(Provided data begins)

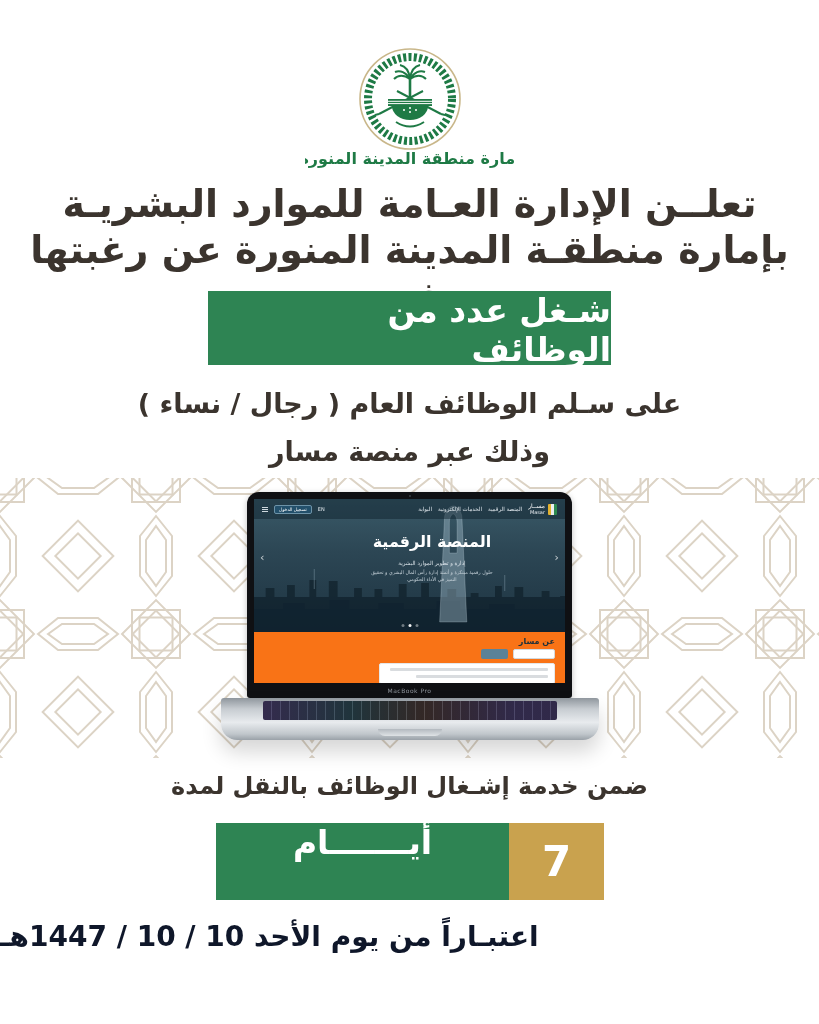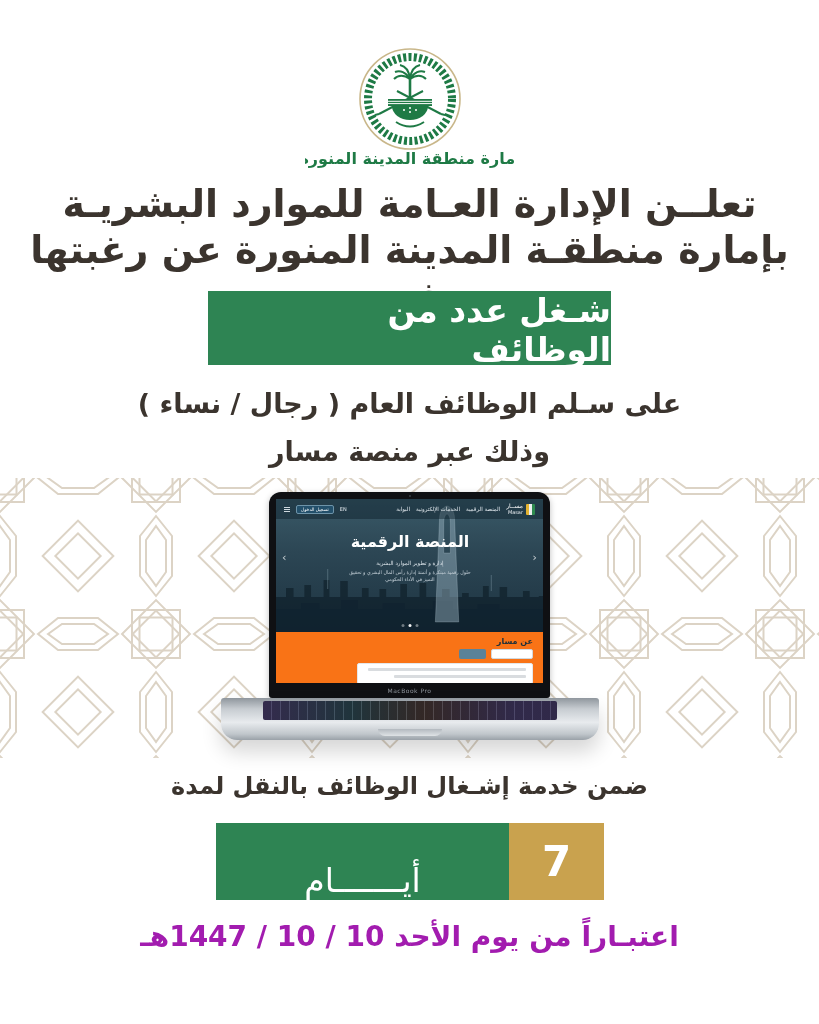--- a/index.html
+++ b/index.html
@@ -22,21 +22,21 @@
           color:#3b342e; font-size:27px; font-weight:bold; }
   .det2 { position:absolute; top:436px; left:0; width:100%; text-align:center; direction:rtl;
           color:#3b342e; font-size:27px; font-weight:bold; }
 
   
   .band { position:absolute; top:478px; left:0; width:819px; height:280px; }
   .band svg.pattern-svg { position:absolute; top:0; left:0; }
 
   
   .laptop { position:absolute; top:14px; left:50%; transform:translateX(-50%); width:378px; }
-  .display { width:281px; height:206px; margin:0 auto; background:#0f1013;
+  .display { width:325px; height:206px; margin:0 auto; background:#0f1013;
              border-radius:12px 12px 3px 3px; padding:7px 7px 15px 7px; position:relative;
              box-shadow:0 2px 6px rgba(0,0,0,.25); }
   .webcam { position:absolute; top:3px; left:50%; transform:translateX(-50%); width:2px; height:2px;
             border-radius:50%; background:#3a3f46; }
   .display-label { position:absolute; bottom:4px; left:0; right:0; text-align:center;
                    color:#8d939a; font-size:6px; letter-spacing:.5px; }
   .screenc { width:100%; height:100%; background:#fff; position:relative; overflow:hidden; }
 
   
   .hero { position:relative; width:100%; height:133px; overflow:hidden;
@@ -91,26 +91,26 @@
           repeating-linear-gradient(0deg, #15161a 0 5px, #3c4046 5px 6px),
           #191a1e; }
   .scoop { position:absolute; bottom:4px; left:50%; transform:translateX(-50%);
            width:64px; height:7px; background:linear-gradient(180deg,#b3b9bf,#dfe3e6);
            border-radius:0 0 36px 36px; }
 
   
   .service { position:absolute; top:772px; left:0; width:100%; text-align:center; direction:rtl;
              color:#3b342e; font-size:24px; font-weight:bold; }
   .banner2 { position:absolute; top:823px; left:216px; width:388px; height:77px; display:flex; }
-  .banner2-green { flex:1; background:#2e8453; color:#fff; display:flex; align-items:flex-end;
-                   justify-content:center; direction:rtl; font-size:33px; font-weight:normal; }
+  .banner2-green { flex:1; background:#2e8453; color:#fff; display:flex; align-items:flex-start;
+                   justify-content:center; direction:rtl; font-size:33px; font-weight:bold; }
   .banner2-gold { width:95px; background:#c9a24e; color:#fff; display:flex; align-items:center;
                   justify-content:center; font-size:42px; font-weight:bold; }
-  .date-line { position:absolute; top:920px; left:0; width:100%; text-align:center; direction:rtl;
-               color:#a21caf; font-size:28px; font-weight:bold; }
+  .date-line { position:absolute; top:920px; left:0; width:100%; text-align:left; direction:rtl;
+               color:#0f172a; font-size:28px; font-weight:bold; }
 </style>
 </head>
 <body>
 
 <div class="poster">
 
   <div class="logo-wrap">
     <svg width="210" height="140" viewBox="0 0 210 140">
       <circle cx="105" cy="57" r="50" fill="none" stroke="#c9b78a" stroke-width="1.6"></circle>
       <circle cx="105" cy="57" r="42" fill="none" stroke="#1e7a45" stroke-width="8" stroke-dasharray="3 2.3"></circle>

(Provided data ends)

Repeat word for word from the line holding "direction:rtl; font-size:33px; font-weight:normal;" down to the last line above, including both.

-                   justify-content:center; direction:rtl; font-size:33px; font-weight:normal; }
+  .banner2-green { flex:1; background:#2e8453; color:#fff; display:flex; align-items:flex-start;
+                   justify-content:center; direction:rtl; font-size:33px; font-weight:bold; }
   .banner2-gold { width:95px; background:#c9a24e; color:#fff; display:flex; align-items:center;
                   justify-content:center; font-size:42px; font-weight:bold; }
-  .date-line { position:absolute; top:920px; left:0; width:100%; text-align:center; direction:rtl;
-               color:#a21caf; font-size:28px; font-weight:bold; }
+  .date-line { position:absolute; top:920px; left:0; width:100%; text-align:left; direction:rtl;
+               color:#0f172a; font-size:28px; font-weight:bold; }
 </style>
 </head>
 <body>
 
 <div class="poster">
 
   <div class="logo-wrap">
     <svg width="210" height="140" viewBox="0 0 210 140">
       <circle cx="105" cy="57" r="50" fill="none" stroke="#c9b78a" stroke-width="1.6"></circle>
       <circle cx="105" cy="57" r="42" fill="none" stroke="#1e7a45" stroke-width="8" stroke-dasharray="3 2.3"></circle>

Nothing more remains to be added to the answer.